[llvm] 1cc9f62 - [GlobalISel] Add constant-folding of FP binops to combiner. (#65230)
via llvm-commits
llvm-commits at lists.llvm.org
Thu Sep 7 09:33:39 PDT 2023
Author: Amara Emerson
Date: 2023-09-07T19:33:35+03:00
New Revision: 1cc9f626cbfcbc0f929e4f42fc28b358d159d765
URL: https://github.com/llvm/llvm-project/commit/1cc9f626cbfcbc0f929e4f42fc28b358d159d765
DIFF: https://github.com/llvm/llvm-project/commit/1cc9f626cbfcbc0f929e4f42fc28b358d159d765.diff
LOG: [GlobalISel] Add constant-folding of FP binops to combiner. (#65230)
Added:
Modified:
llvm/include/llvm/CodeGen/GlobalISel/CombinerHelper.h
llvm/include/llvm/Target/GlobalISel/Combine.td
llvm/lib/CodeGen/GlobalISel/CombinerHelper.cpp
llvm/lib/Target/AArch64/AArch64Combine.td
llvm/test/CodeGen/AArch64/GlobalISel/postlegalizer-combiner-constant-fold.mir
llvm/test/CodeGen/AMDGPU/llvm.log.ll
llvm/test/CodeGen/AMDGPU/llvm.log10.ll
Removed:
################################################################################
diff --git a/llvm/include/llvm/CodeGen/GlobalISel/CombinerHelper.h b/llvm/include/llvm/CodeGen/GlobalISel/CombinerHelper.h
index bb7b8654045d7ff..1708ef9436979ea 100644
--- a/llvm/include/llvm/CodeGen/GlobalISel/CombinerHelper.h
+++ b/llvm/include/llvm/CodeGen/GlobalISel/CombinerHelper.h
@@ -436,6 +436,9 @@ class CombinerHelper {
/// Replace an instruction with a G_FCONSTANT with value \p C.

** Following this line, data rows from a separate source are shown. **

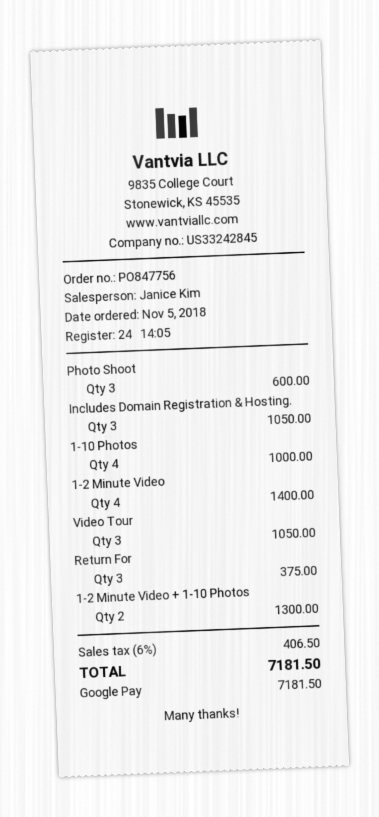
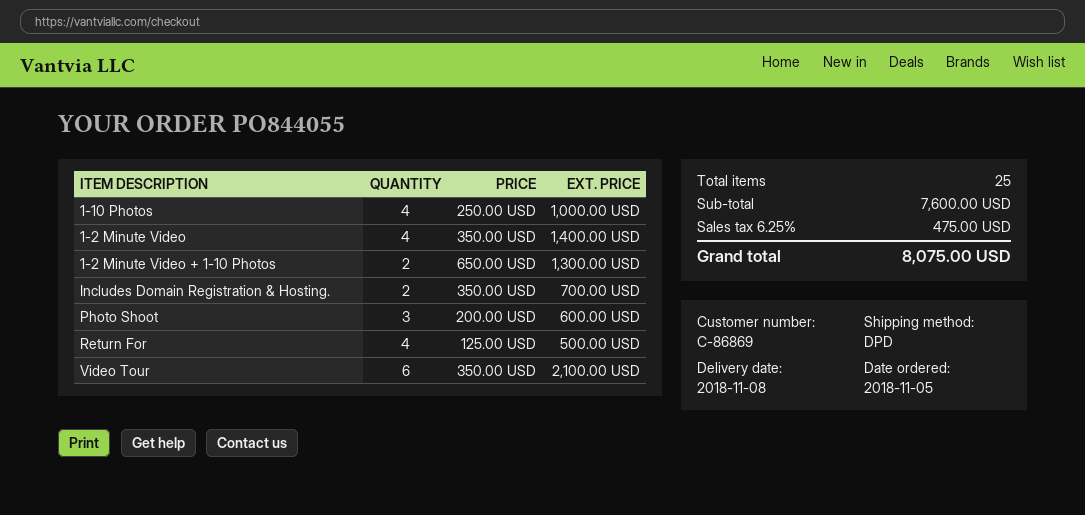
order number: PO847756 -> PO844055
Includes Domain Registration & Hosting.: 3 for 1050.00 -> 2 for 700.00
Video Tour: 3 for 1050.00 -> 6 for 2100.00
Return For: 3 for 375.00 -> 4 for 500.00
tax: 6% = 406.50 -> 6.25% = 475.00
total: 7181.50 -> 8075.00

void replaceInstWithFConstant(MachineInstr &MI, double C);
+ /// Replace an instruction with an G_FCONSTANT with value \p CFP.
+ void replaceInstWithFConstant(MachineInstr &MI, ConstantFP *CFP);
+
/// Replace an instruction with a G_CONSTANT with value \p C.
void replaceInstWithConstant(MachineInstr &MI, int64_t C);
@@ -651,6 +654,9 @@ class CombinerHelper {
/// Do constant folding when opportunities are exposed after MIR building.
bool matchConstantFoldBinOp(MachineInstr &MI, APInt &MatchInfo);
+ /// Do constant FP folding when opportunities are exposed after MIR building.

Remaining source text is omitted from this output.